Although this lawsuit, like the Corbiere lawsuit that ended with a section of the Indian Act being struck down by the court, also attacks the Act, Ebert said the action does not ask the court to strike down Section 6.
"I'm asking that it not be applied, that it be applied in a particular way to all of these people. I'm not asking that it all be struck down. I'm just saying with respect to all the people in these three classes, it should be applied to give the women back the status they would have had without 12-1) b, and then it just will follow that their kids will get a better kind of status and they're able to pass it on to their kids. I'm asking for a declaration that the legislation as it applies to these people is unconstitutional," she said. "There may be situations where it's OK. I didn't really want to take on the whole of Section 6, because there's so many different possible permutations and combinations. I just thought I'd stick with what is totally connected with these people."
The lawyer agreed that all the money she maintains the government saved through the effects of Bill C-31 will have to be repaid if this lawsuit is successful. That would be a huge embarrassment for the government, but that's not why the money amounts were so large.

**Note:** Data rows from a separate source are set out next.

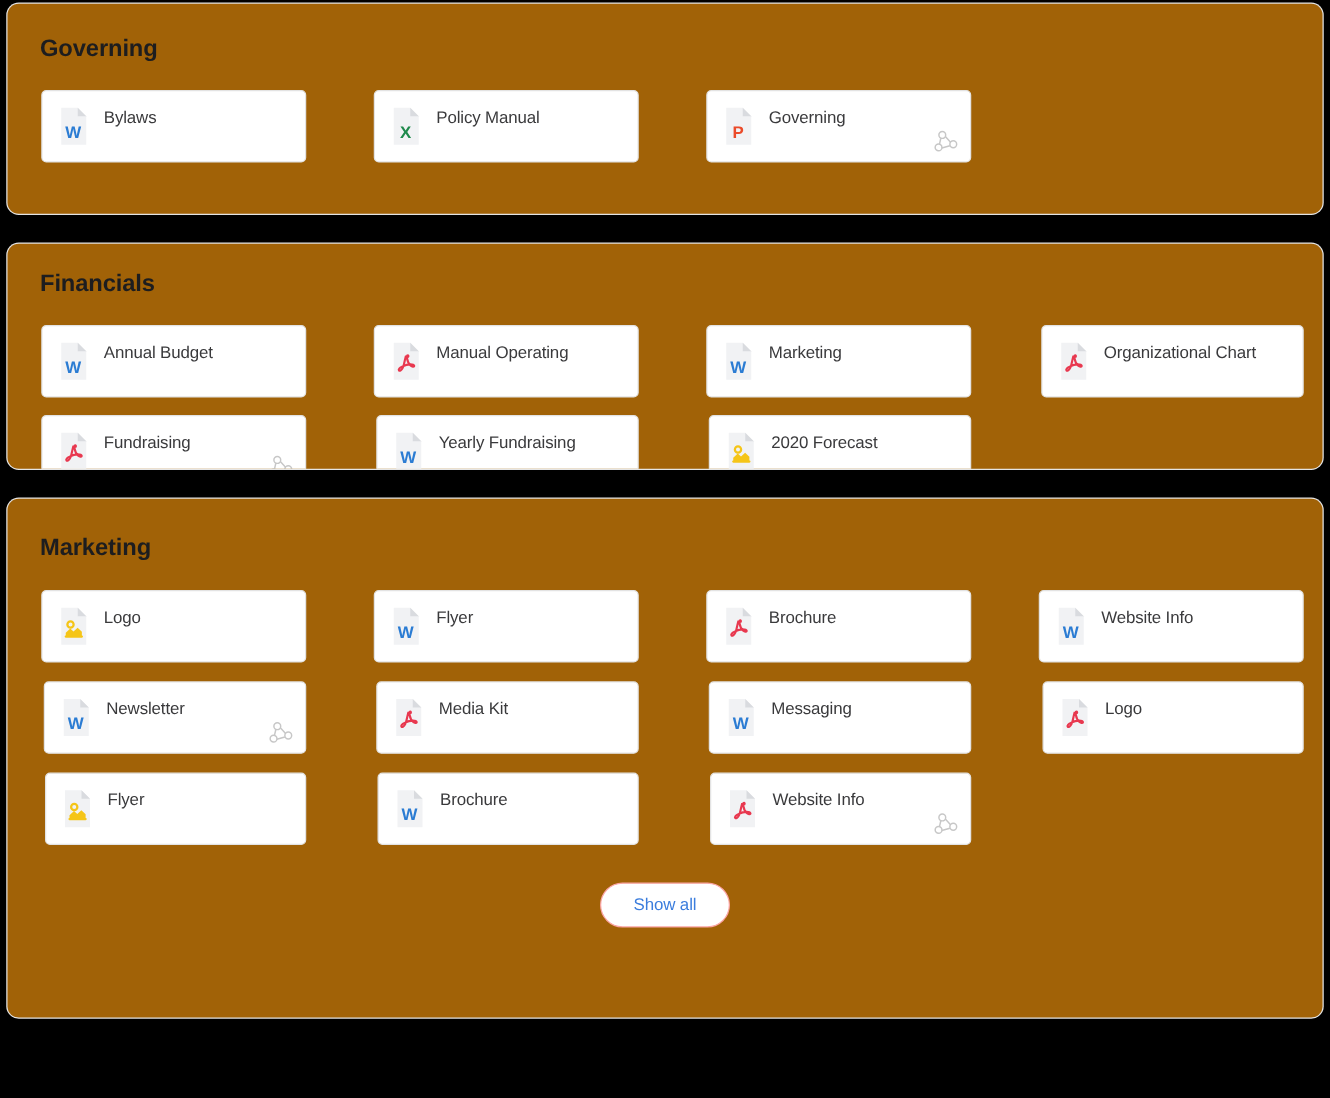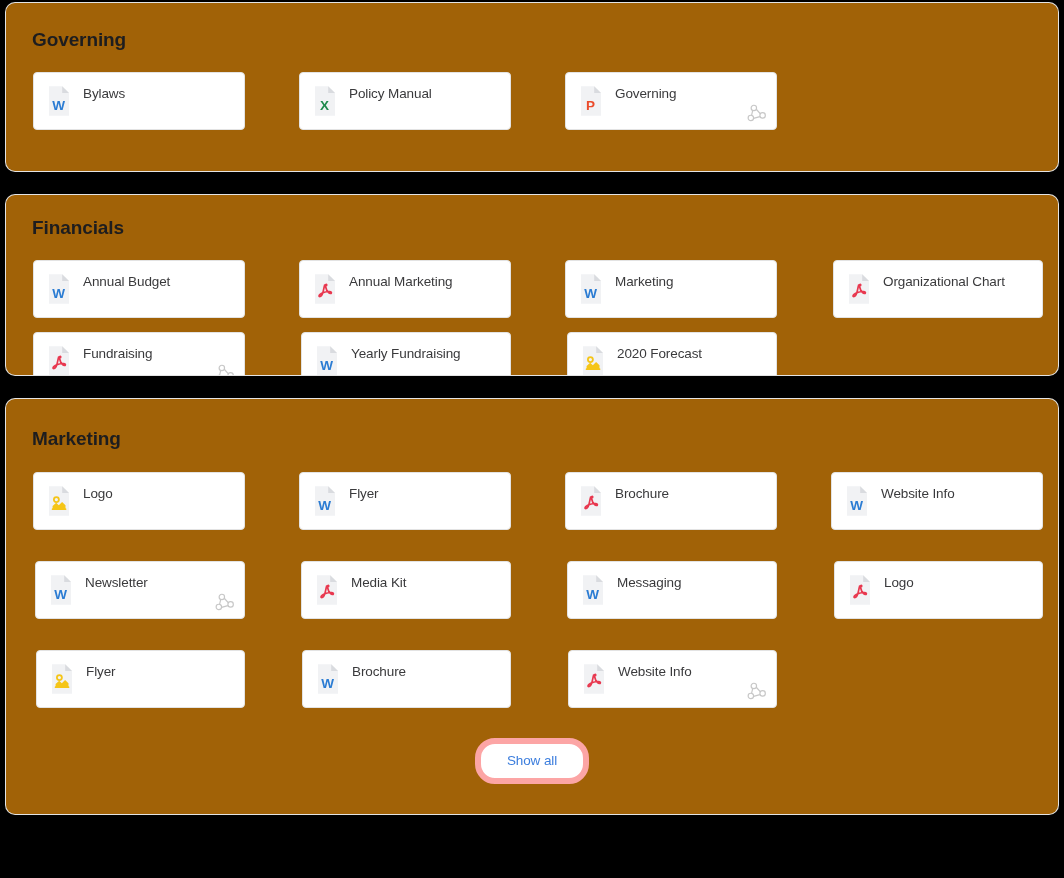"Annual Marketing" span.card-label { text: Annual Marketing -> Manual Operating }
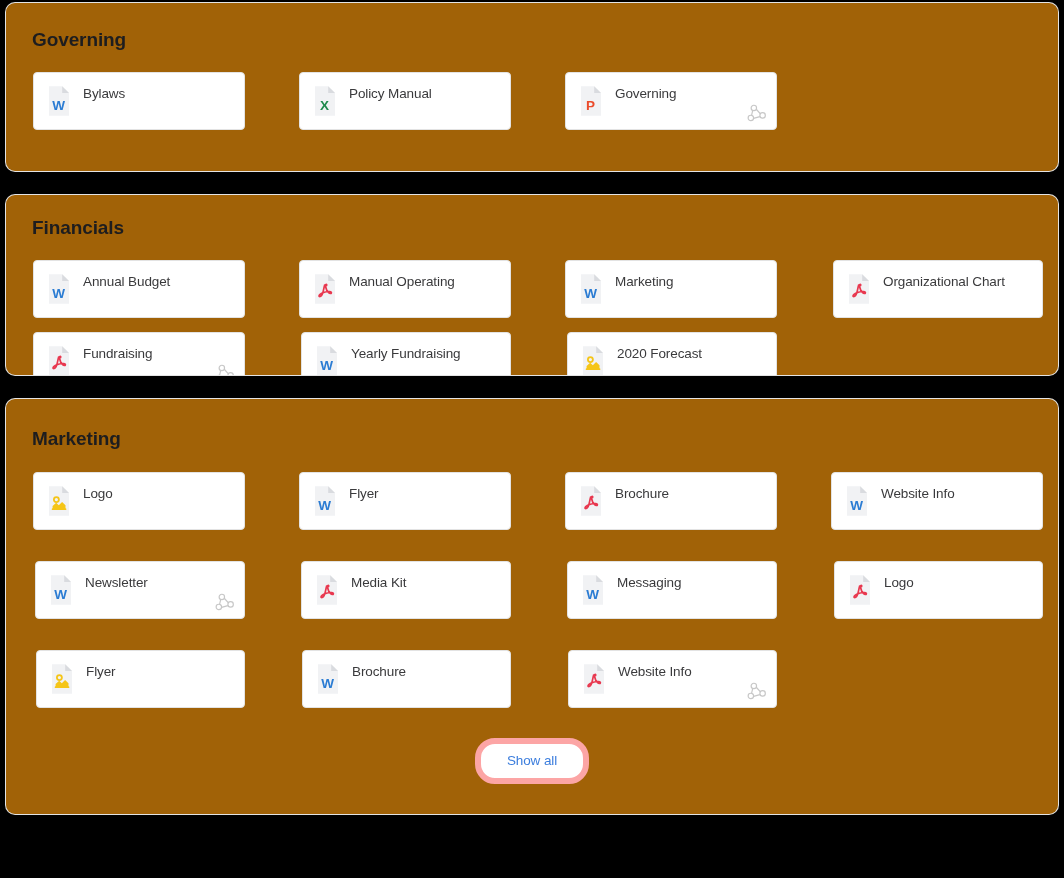"Logo" .panel.marketing .grid { row-gap: 31px -> 15px }
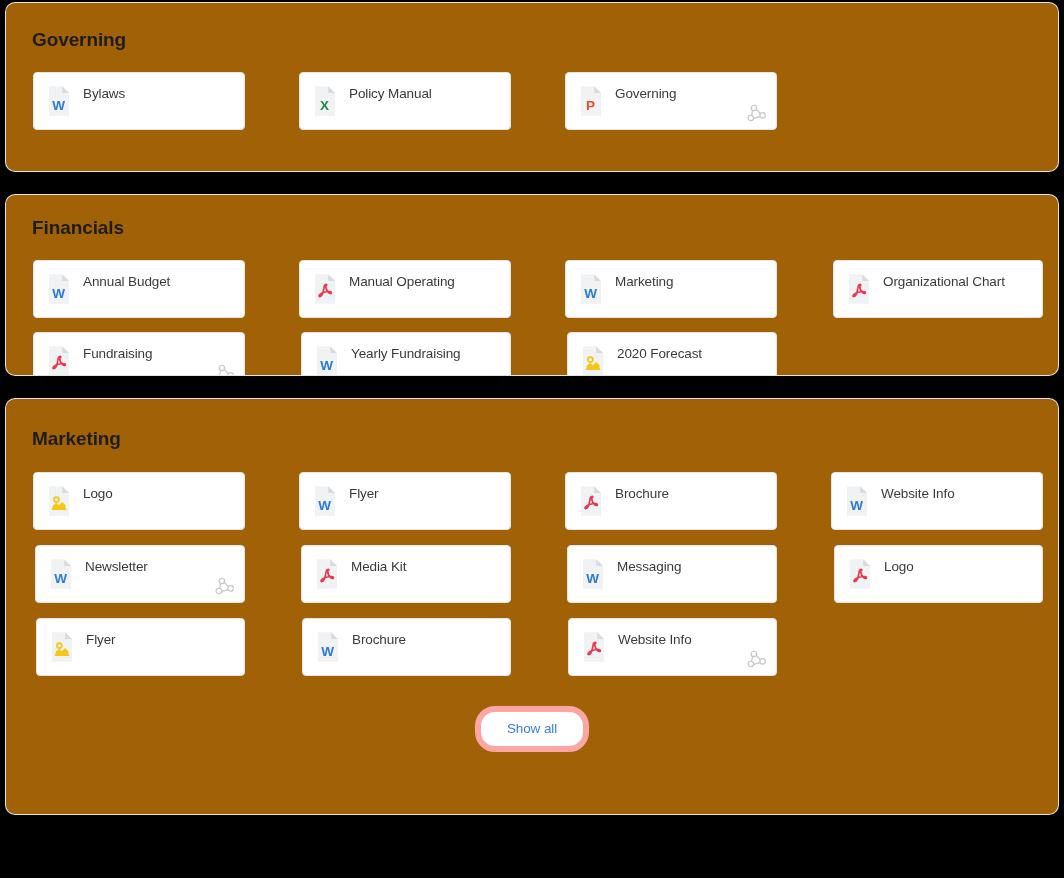"Show all" .showall-btn { border: 6px solid #fca5a5 -> 1px solid #fca5a5 }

"The reason we asked for money in this lawsuit instead of just a simple declaration is we thought that if the people got money back and they wanted to live on the reserve then they would have money to build houses and things and it wouldn't be a drain on what the bands already have to pay," she said. "We put it in and we put it in in those large numbers because we actually think that the numbers we've got from the government about how many people have been affected are way low. They've counted maybe 60,000 people who could be affected by this.